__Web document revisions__
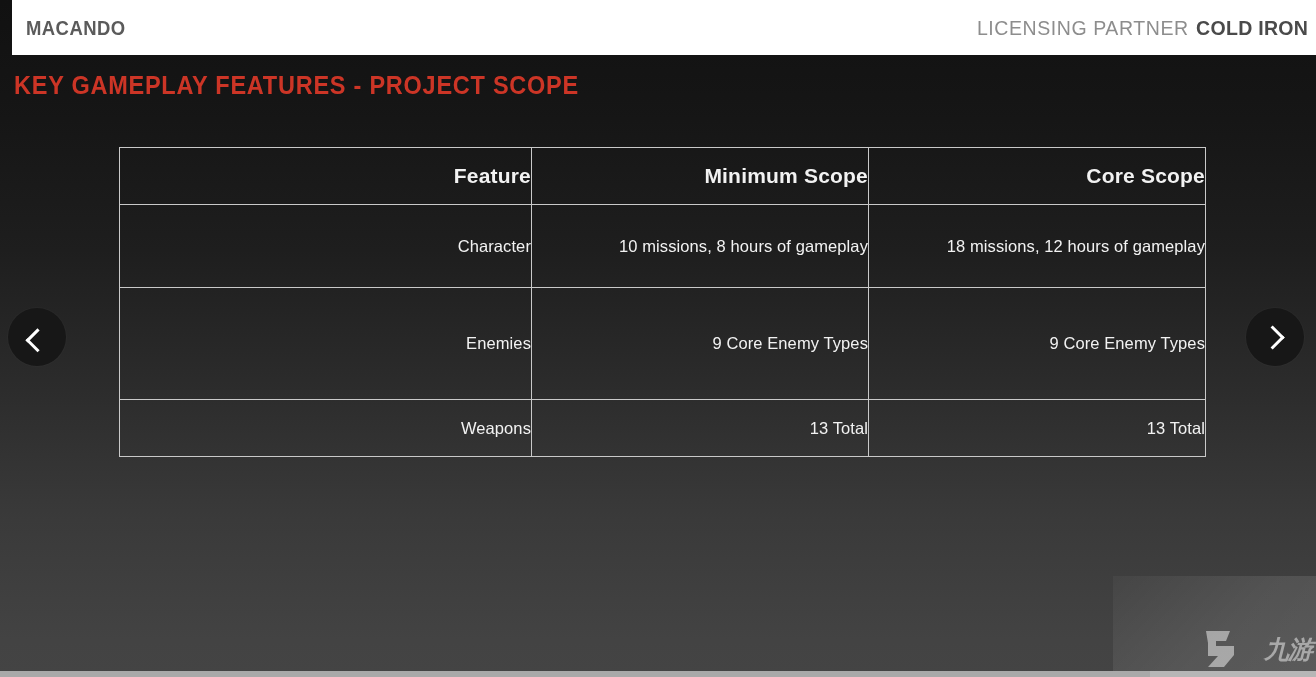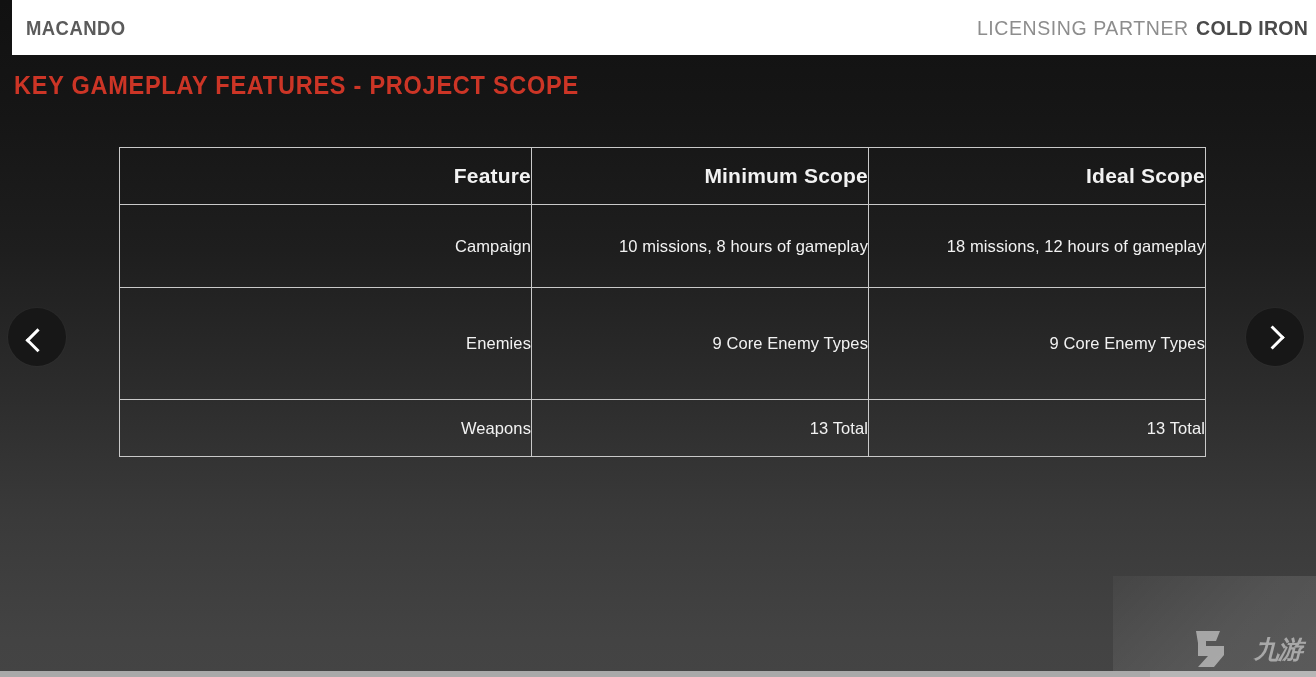--- a/index.html
+++ b/index.html
@@ -198,7 +198,7 @@
       <tr>
         <th>Feature</th>
         <th>Minimum Scope</th>
-        <th>Ideal Scope</th>
+        <th>Core Scope</th>
       </tr>
     </thead>
     <tbody>

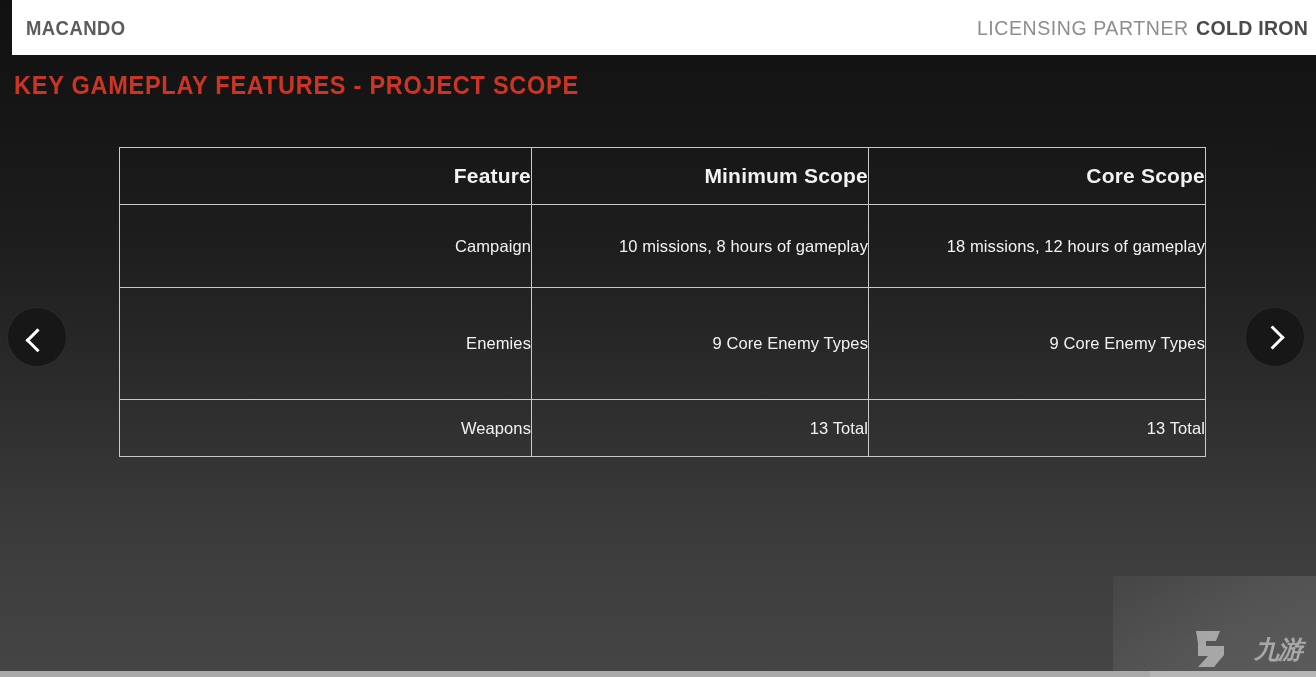--- a/index.html
+++ b/index.html
@@ -203,7 +203,7 @@
     </thead>
     <tbody>
       <tr class="r-campaign">
-        <td>Campaign</td>
+        <td>Character</td>
         <td>10 missions, 8 hours of gameplay</td>
         <td>18 missions, 12 hours of gameplay</td>
       </tr>

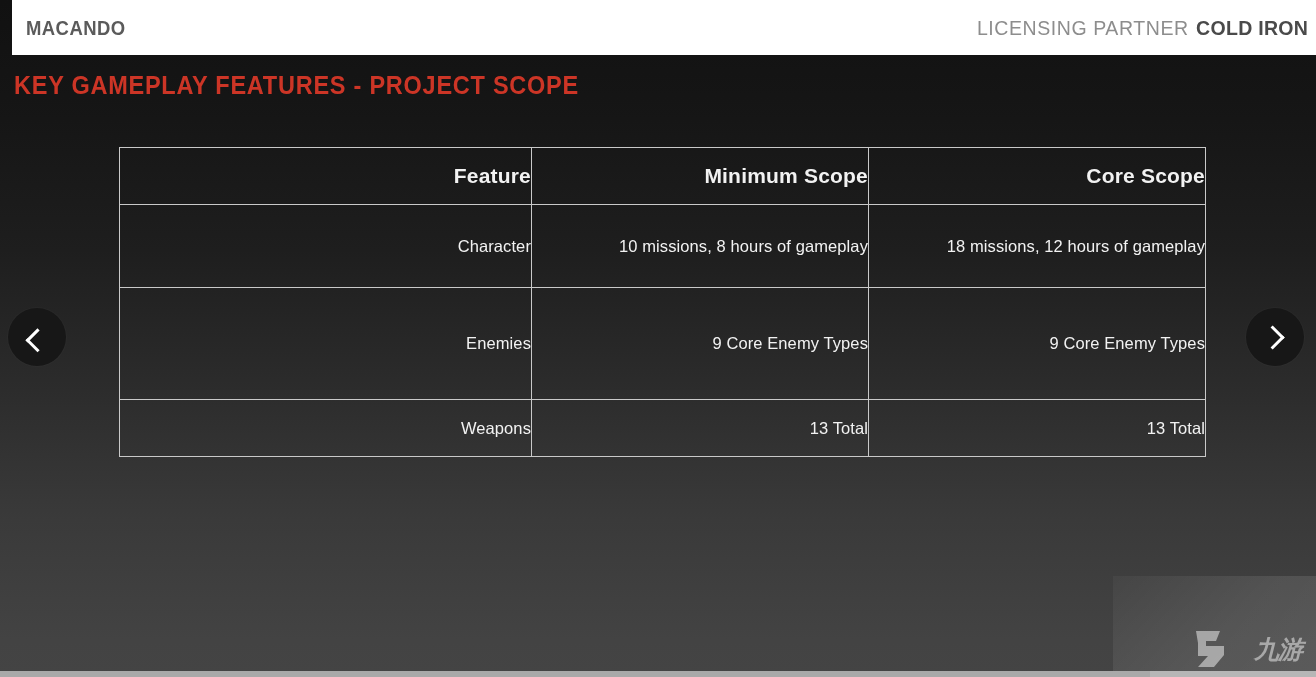--- a/index.html
+++ b/index.html
@@ -144,7 +144,7 @@
   }
   .wm-inner {
     position:absolute;
-    right:14px; bottom:8px;
+    right:4px; bottom:8px;
     display:flex; align-items:center; gap:20px;
     opacity:0.62;
   }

__GOAL OF THE EXERCISE__
Please give the entries above again exactly as written, leaving out any pictures.

__ANSWER AREA__
--- a/index.html
+++ b/index.html
@@ -198,7 +198,7 @@
       <tr>
         <th>Feature</th>
         <th>Minimum Scope</th>
-        <th>Ideal Scope</th>
+        <th>Core Scope</th>
       </tr>
     </thead>
     <tbody>

--- a/index.html
+++ b/index.html
@@ -203,7 +203,7 @@
     </thead>
     <tbody>
       <tr class="r-campaign">
-        <td>Campaign</td>
+        <td>Character</td>
         <td>10 missions, 8 hours of gameplay</td>
         <td>18 missions, 12 hours of gameplay</td>
       </tr>

--- a/index.html
+++ b/index.html
@@ -144,7 +144,7 @@
   }
   .wm-inner {
     position:absolute;
-    right:14px; bottom:8px;
+    right:4px; bottom:8px;
     display:flex; align-items:center; gap:20px;
     opacity:0.62;
   }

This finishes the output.